--- YOUR GOAL ---
Pictures excluded, return every entry exactly, please.

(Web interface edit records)
---*---

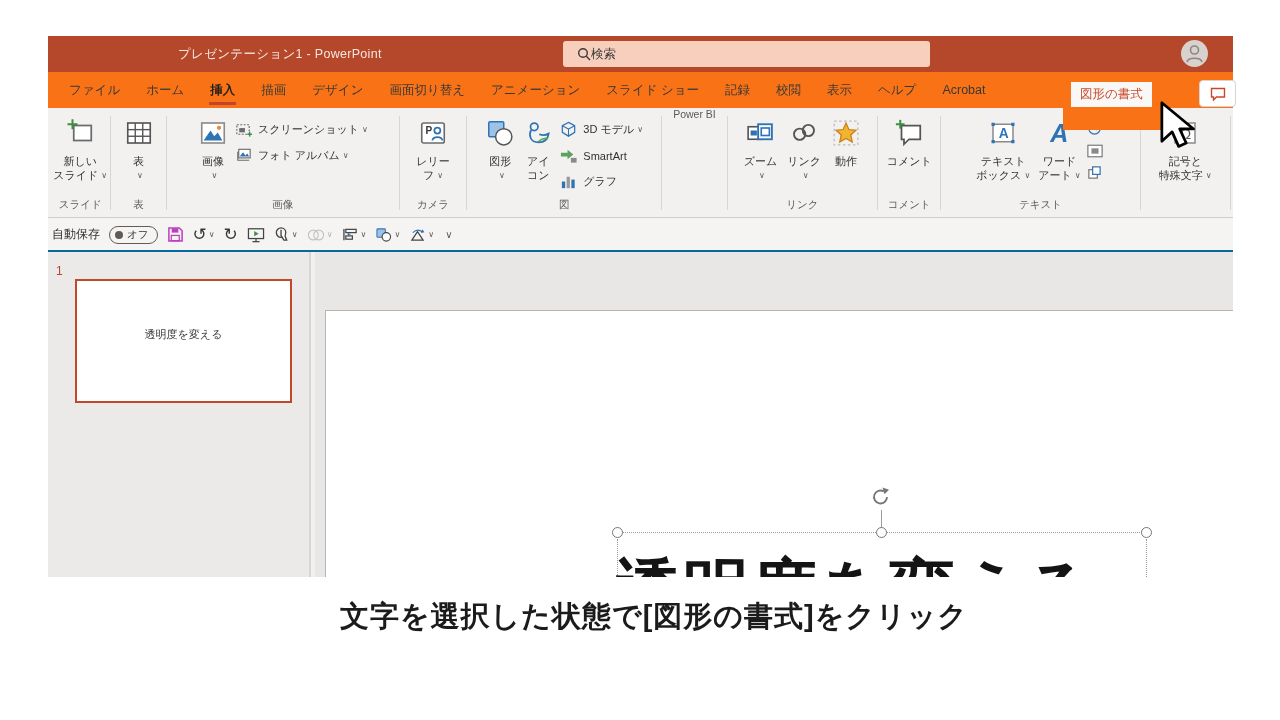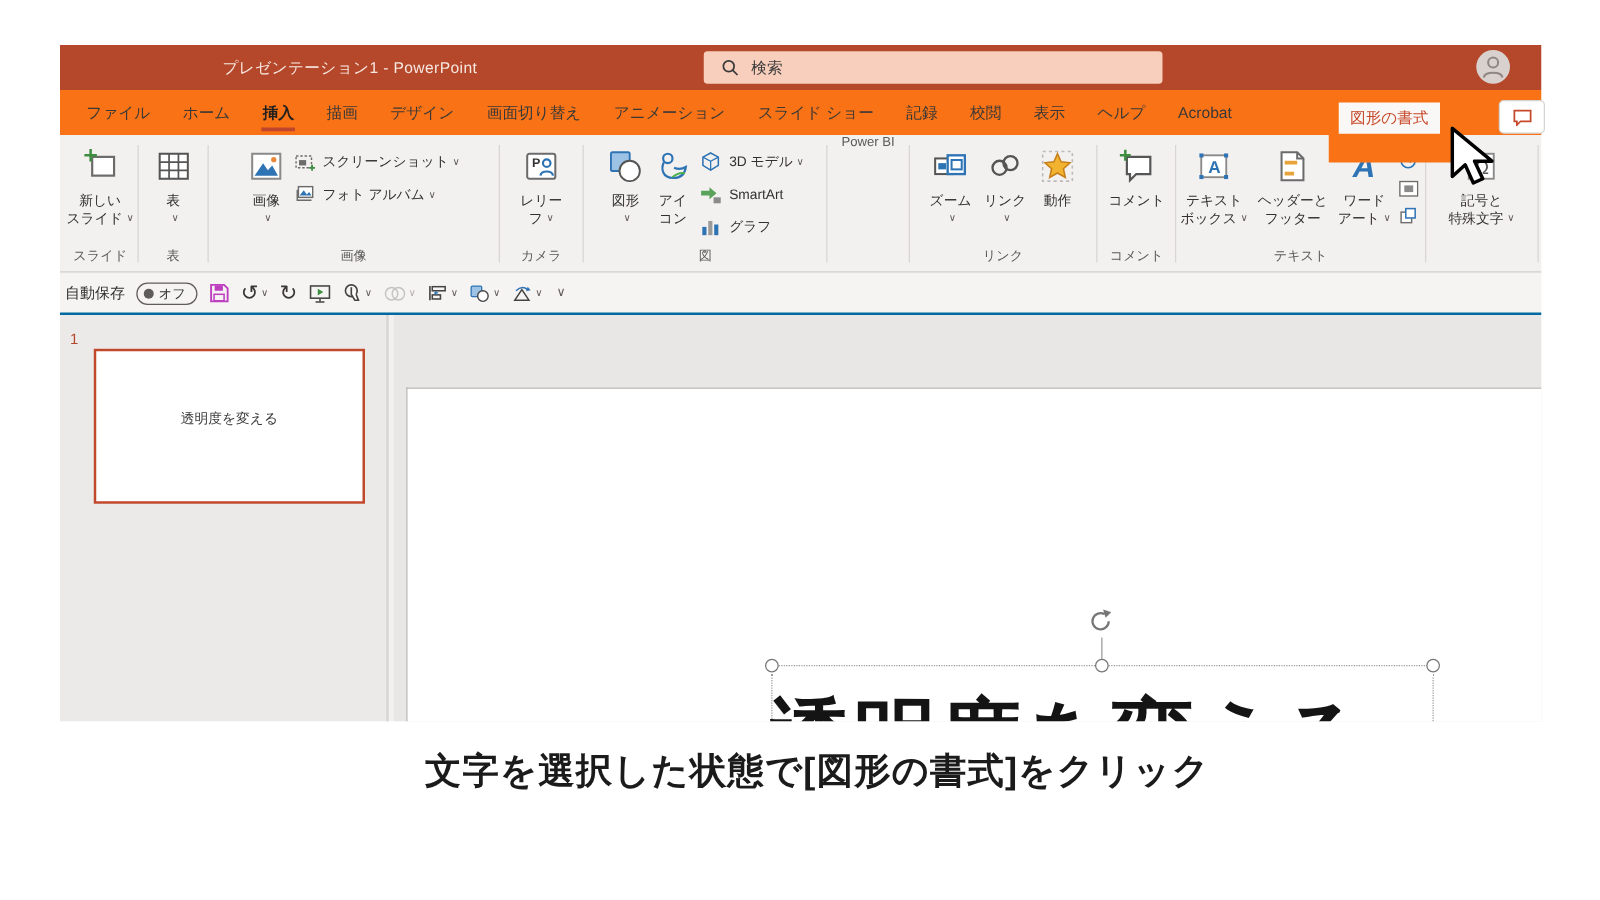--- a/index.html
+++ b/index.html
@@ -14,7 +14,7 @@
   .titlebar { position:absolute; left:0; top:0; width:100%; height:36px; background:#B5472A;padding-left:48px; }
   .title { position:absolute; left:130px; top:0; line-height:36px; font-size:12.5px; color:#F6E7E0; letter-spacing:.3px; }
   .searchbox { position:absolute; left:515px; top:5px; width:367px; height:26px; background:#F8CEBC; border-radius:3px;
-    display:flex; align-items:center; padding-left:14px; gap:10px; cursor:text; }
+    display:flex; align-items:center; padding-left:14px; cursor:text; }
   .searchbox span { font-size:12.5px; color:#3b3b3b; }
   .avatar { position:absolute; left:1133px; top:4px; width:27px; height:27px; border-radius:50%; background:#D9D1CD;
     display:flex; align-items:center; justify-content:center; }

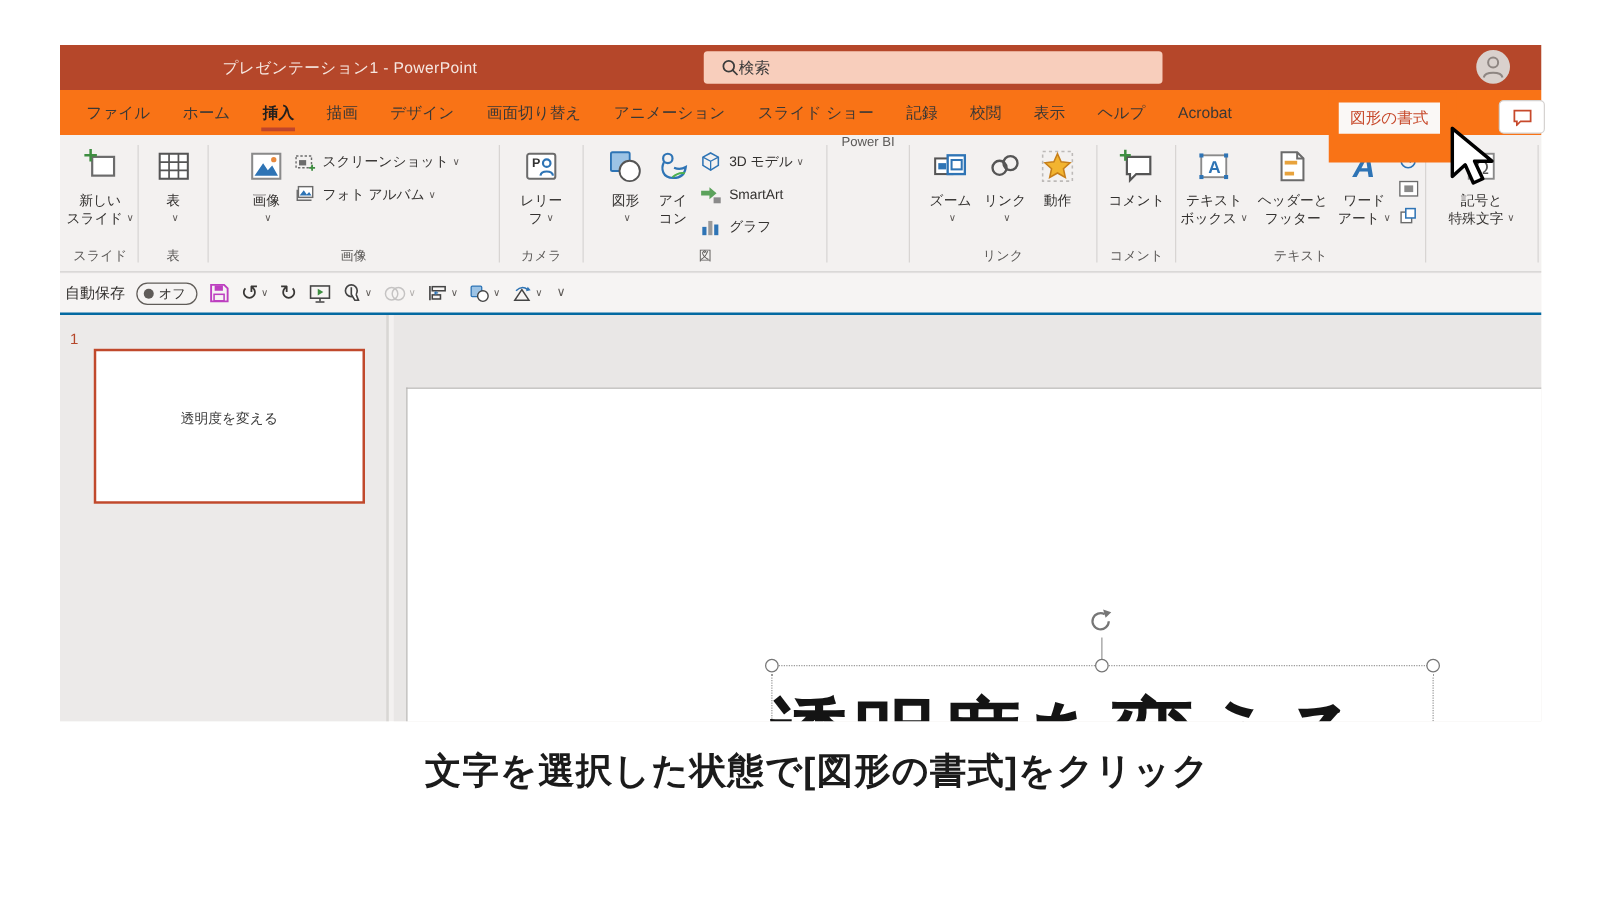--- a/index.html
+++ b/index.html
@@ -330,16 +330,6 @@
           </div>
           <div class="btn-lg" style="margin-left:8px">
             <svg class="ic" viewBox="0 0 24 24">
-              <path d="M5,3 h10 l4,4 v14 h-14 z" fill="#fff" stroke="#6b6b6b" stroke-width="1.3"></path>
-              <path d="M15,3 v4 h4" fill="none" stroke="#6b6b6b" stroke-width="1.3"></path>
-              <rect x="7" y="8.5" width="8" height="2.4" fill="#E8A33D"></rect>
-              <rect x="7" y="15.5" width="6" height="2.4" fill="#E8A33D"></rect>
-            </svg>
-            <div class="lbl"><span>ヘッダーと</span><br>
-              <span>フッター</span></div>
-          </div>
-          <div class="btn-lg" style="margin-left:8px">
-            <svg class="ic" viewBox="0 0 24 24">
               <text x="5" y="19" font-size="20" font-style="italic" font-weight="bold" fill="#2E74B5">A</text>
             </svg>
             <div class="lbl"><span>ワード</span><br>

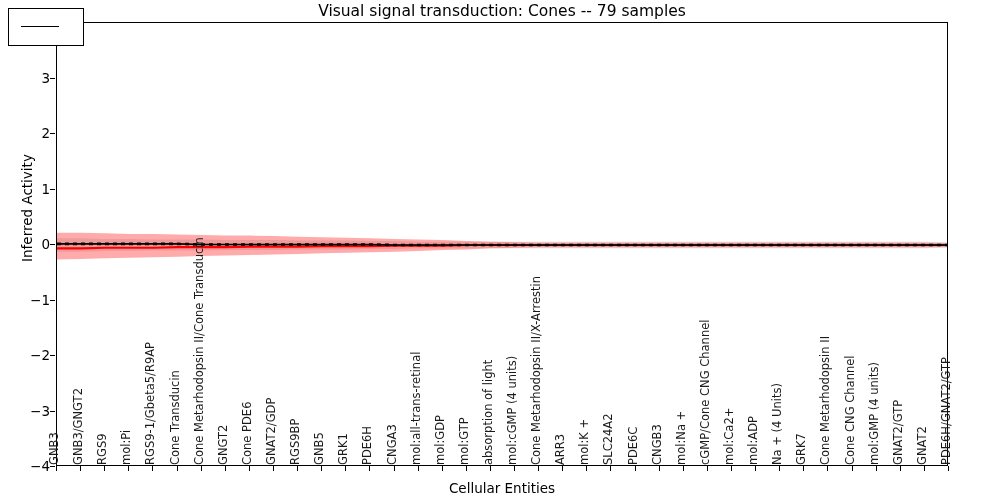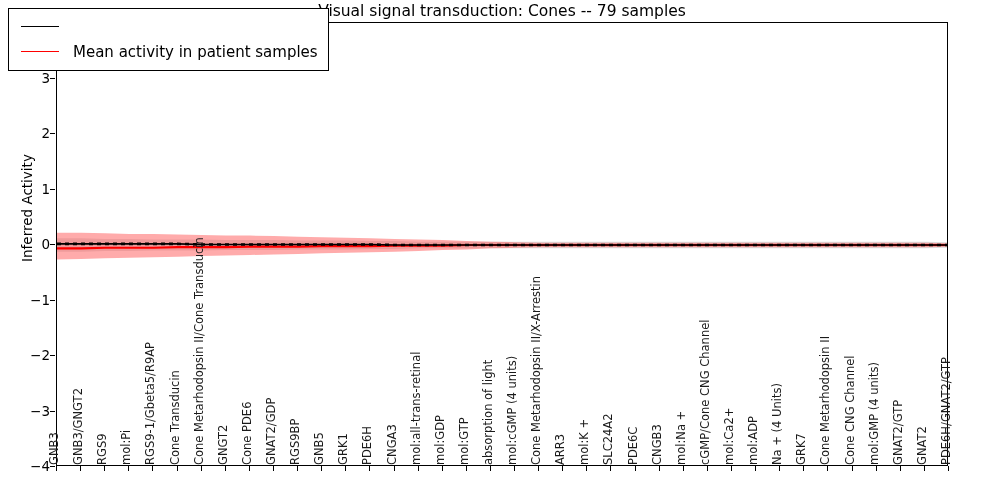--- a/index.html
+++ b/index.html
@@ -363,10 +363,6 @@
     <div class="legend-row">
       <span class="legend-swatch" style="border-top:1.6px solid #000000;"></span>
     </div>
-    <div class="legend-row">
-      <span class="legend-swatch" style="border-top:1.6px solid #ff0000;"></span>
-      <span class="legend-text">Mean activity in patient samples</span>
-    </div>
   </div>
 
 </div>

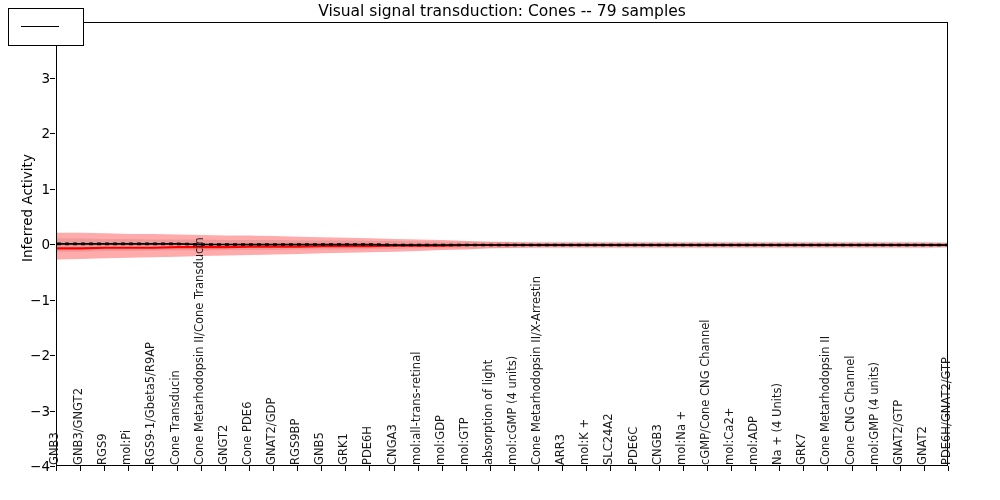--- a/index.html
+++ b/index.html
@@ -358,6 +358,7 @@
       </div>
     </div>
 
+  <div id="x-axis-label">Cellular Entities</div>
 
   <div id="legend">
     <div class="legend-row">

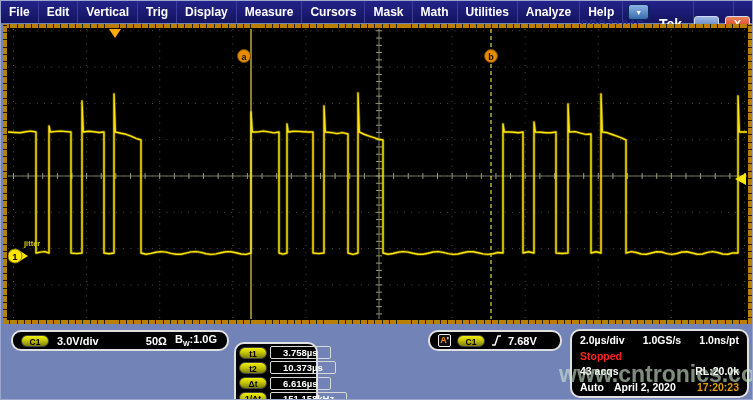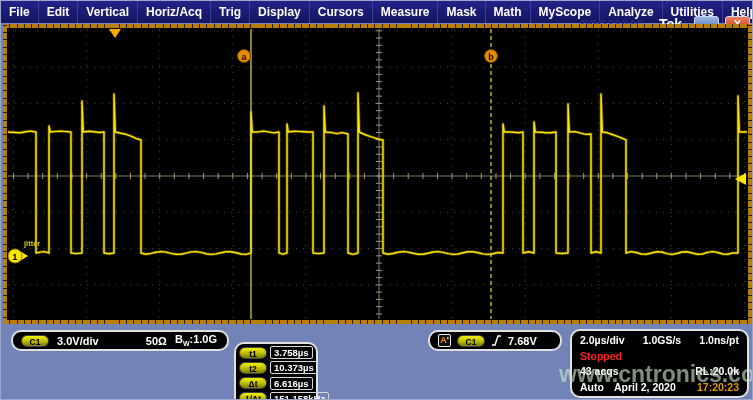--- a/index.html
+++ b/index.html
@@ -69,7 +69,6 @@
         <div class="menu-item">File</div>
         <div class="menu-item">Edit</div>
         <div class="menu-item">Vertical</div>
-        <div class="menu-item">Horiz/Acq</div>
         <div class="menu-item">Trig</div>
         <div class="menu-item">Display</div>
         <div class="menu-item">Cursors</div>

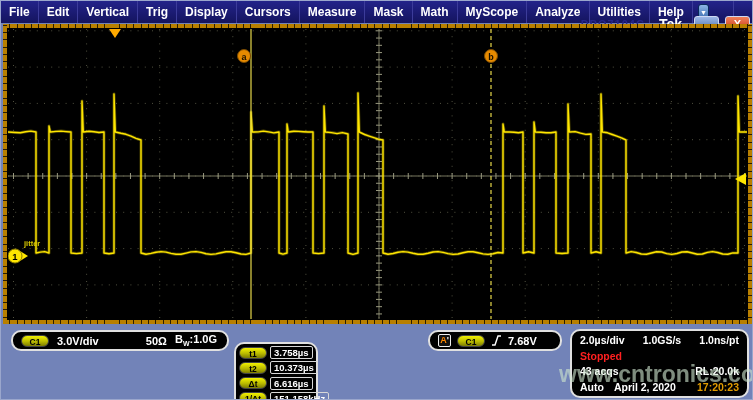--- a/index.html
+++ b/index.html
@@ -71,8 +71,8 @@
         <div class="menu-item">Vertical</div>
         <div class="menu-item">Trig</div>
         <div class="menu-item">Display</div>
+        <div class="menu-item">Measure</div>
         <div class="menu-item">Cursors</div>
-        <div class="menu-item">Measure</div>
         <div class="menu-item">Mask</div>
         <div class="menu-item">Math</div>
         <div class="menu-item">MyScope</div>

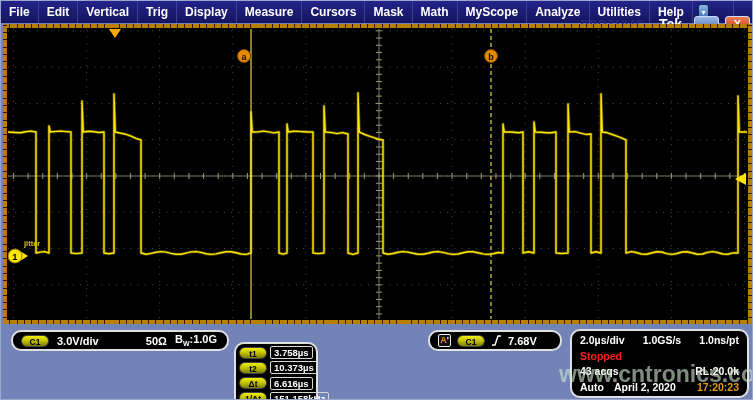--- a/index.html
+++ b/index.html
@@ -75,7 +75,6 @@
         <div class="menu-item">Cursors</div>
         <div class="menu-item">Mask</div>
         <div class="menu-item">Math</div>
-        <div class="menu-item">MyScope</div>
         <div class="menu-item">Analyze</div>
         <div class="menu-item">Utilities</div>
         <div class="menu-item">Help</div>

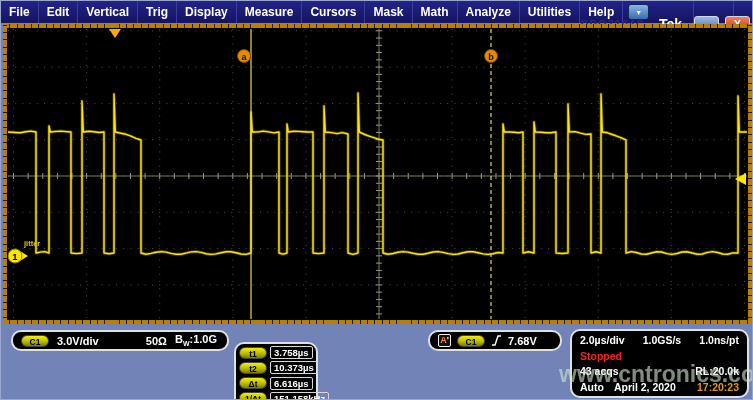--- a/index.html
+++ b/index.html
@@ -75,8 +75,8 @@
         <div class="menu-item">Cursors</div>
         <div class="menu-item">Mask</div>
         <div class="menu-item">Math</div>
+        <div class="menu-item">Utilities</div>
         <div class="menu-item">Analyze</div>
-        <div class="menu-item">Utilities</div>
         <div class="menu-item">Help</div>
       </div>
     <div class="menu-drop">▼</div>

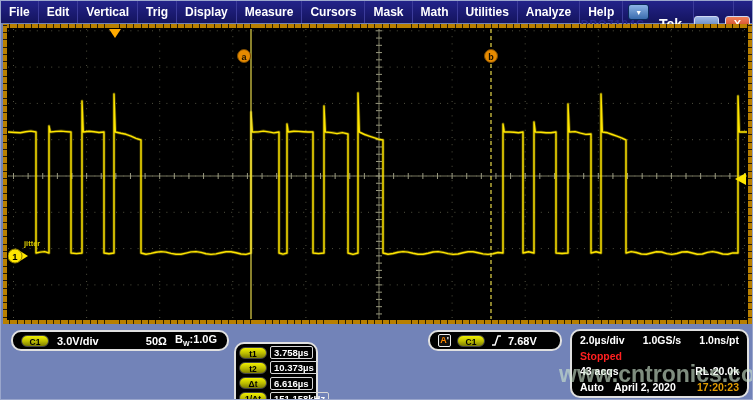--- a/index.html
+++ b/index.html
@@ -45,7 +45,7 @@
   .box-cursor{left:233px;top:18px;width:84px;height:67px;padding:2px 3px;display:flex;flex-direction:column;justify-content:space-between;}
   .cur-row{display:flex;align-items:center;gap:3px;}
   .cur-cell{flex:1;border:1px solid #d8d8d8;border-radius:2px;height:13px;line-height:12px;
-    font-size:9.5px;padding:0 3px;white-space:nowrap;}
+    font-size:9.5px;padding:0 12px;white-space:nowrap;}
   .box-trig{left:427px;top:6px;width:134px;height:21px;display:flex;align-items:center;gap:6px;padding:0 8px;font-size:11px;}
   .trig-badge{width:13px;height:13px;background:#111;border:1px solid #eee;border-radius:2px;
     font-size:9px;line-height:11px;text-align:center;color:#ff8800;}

---*---

--- SOLVED EXERCISE ---
--- a/index.html
+++ b/index.html
@@ -14,7 +14,7 @@
   .titlebar { position:absolute; left:0; top:0; width:100%; height:36px; background:#B5472A;padding-left:48px; }
   .title { position:absolute; left:130px; top:0; line-height:36px; font-size:12.5px; color:#F6E7E0; letter-spacing:.3px; }
   .searchbox { position:absolute; left:515px; top:5px; width:367px; height:26px; background:#F8CEBC; border-radius:3px;
-    display:flex; align-items:center; padding-left:14px; gap:10px; cursor:text; }
+    display:flex; align-items:center; padding-left:14px; cursor:text; }
   .searchbox span { font-size:12.5px; color:#3b3b3b; }
   .avatar { position:absolute; left:1133px; top:4px; width:27px; height:27px; border-radius:50%; background:#D9D1CD;
     display:flex; align-items:center; justify-content:center; }

--- a/index.html
+++ b/index.html
@@ -330,16 +330,6 @@
           </div>
           <div class="btn-lg" style="margin-left:8px">
             <svg class="ic" viewBox="0 0 24 24">
-              <path d="M5,3 h10 l4,4 v14 h-14 z" fill="#fff" stroke="#6b6b6b" stroke-width="1.3"></path>
-              <path d="M15,3 v4 h4" fill="none" stroke="#6b6b6b" stroke-width="1.3"></path>
-              <rect x="7" y="8.5" width="8" height="2.4" fill="#E8A33D"></rect>
-              <rect x="7" y="15.5" width="6" height="2.4" fill="#E8A33D"></rect>
-            </svg>
-            <div class="lbl"><span>ヘッダーと</span><br>
-              <span>フッター</span></div>
-          </div>
-          <div class="btn-lg" style="margin-left:8px">
-            <svg class="ic" viewBox="0 0 24 24">
               <text x="5" y="19" font-size="20" font-style="italic" font-weight="bold" fill="#2E74B5">A</text>
             </svg>
             <div class="lbl"><span>ワード</span><br>

--- a/index.html
+++ b/index.html
@@ -363,10 +363,6 @@
     <div class="legend-row">
       <span class="legend-swatch" style="border-top:1.6px solid #000000;"></span>
     </div>
-    <div class="legend-row">
-      <span class="legend-swatch" style="border-top:1.6px solid #ff0000;"></span>
-      <span class="legend-text">Mean activity in patient samples</span>
-    </div>
   </div>
 
 </div>

--- a/index.html
+++ b/index.html
@@ -358,6 +358,7 @@
       </div>
     </div>
 
+  <div id="x-axis-label">Cellular Entities</div>
 
   <div id="legend">
     <div class="legend-row">

--- a/index.html
+++ b/index.html
@@ -69,7 +69,6 @@
         <div class="menu-item">File</div>
         <div class="menu-item">Edit</div>
         <div class="menu-item">Vertical</div>
-        <div class="menu-item">Horiz/Acq</div>
         <div class="menu-item">Trig</div>
         <div class="menu-item">Display</div>
         <div class="menu-item">Cursors</div>

--- a/index.html
+++ b/index.html
@@ -71,8 +71,8 @@
         <div class="menu-item">Vertical</div>
         <div class="menu-item">Trig</div>
         <div class="menu-item">Display</div>
+        <div class="menu-item">Measure</div>
         <div class="menu-item">Cursors</div>
-        <div class="menu-item">Measure</div>
         <div class="menu-item">Mask</div>
         <div class="menu-item">Math</div>
         <div class="menu-item">MyScope</div>

--- a/index.html
+++ b/index.html
@@ -75,7 +75,6 @@
         <div class="menu-item">Cursors</div>
         <div class="menu-item">Mask</div>
         <div class="menu-item">Math</div>
-        <div class="menu-item">MyScope</div>
         <div class="menu-item">Analyze</div>
         <div class="menu-item">Utilities</div>
         <div class="menu-item">Help</div>

--- a/index.html
+++ b/index.html
@@ -75,8 +75,8 @@
         <div class="menu-item">Cursors</div>
         <div class="menu-item">Mask</div>
         <div class="menu-item">Math</div>
+        <div class="menu-item">Utilities</div>
         <div class="menu-item">Analyze</div>
-        <div class="menu-item">Utilities</div>
         <div class="menu-item">Help</div>
       </div>
     <div class="menu-drop">▼</div>

--- a/index.html
+++ b/index.html
@@ -45,7 +45,7 @@
   .box-cursor{left:233px;top:18px;width:84px;height:67px;padding:2px 3px;display:flex;flex-direction:column;justify-content:space-between;}
   .cur-row{display:flex;align-items:center;gap:3px;}
   .cur-cell{flex:1;border:1px solid #d8d8d8;border-radius:2px;height:13px;line-height:12px;
-    font-size:9.5px;padding:0 3px;white-space:nowrap;}
+    font-size:9.5px;padding:0 12px;white-space:nowrap;}
   .box-trig{left:427px;top:6px;width:134px;height:21px;display:flex;align-items:center;gap:6px;padding:0 8px;font-size:11px;}
   .trig-badge{width:13px;height:13px;background:#111;border:1px solid #eee;border-radius:2px;
     font-size:9px;line-height:11px;text-align:center;color:#ff8800;}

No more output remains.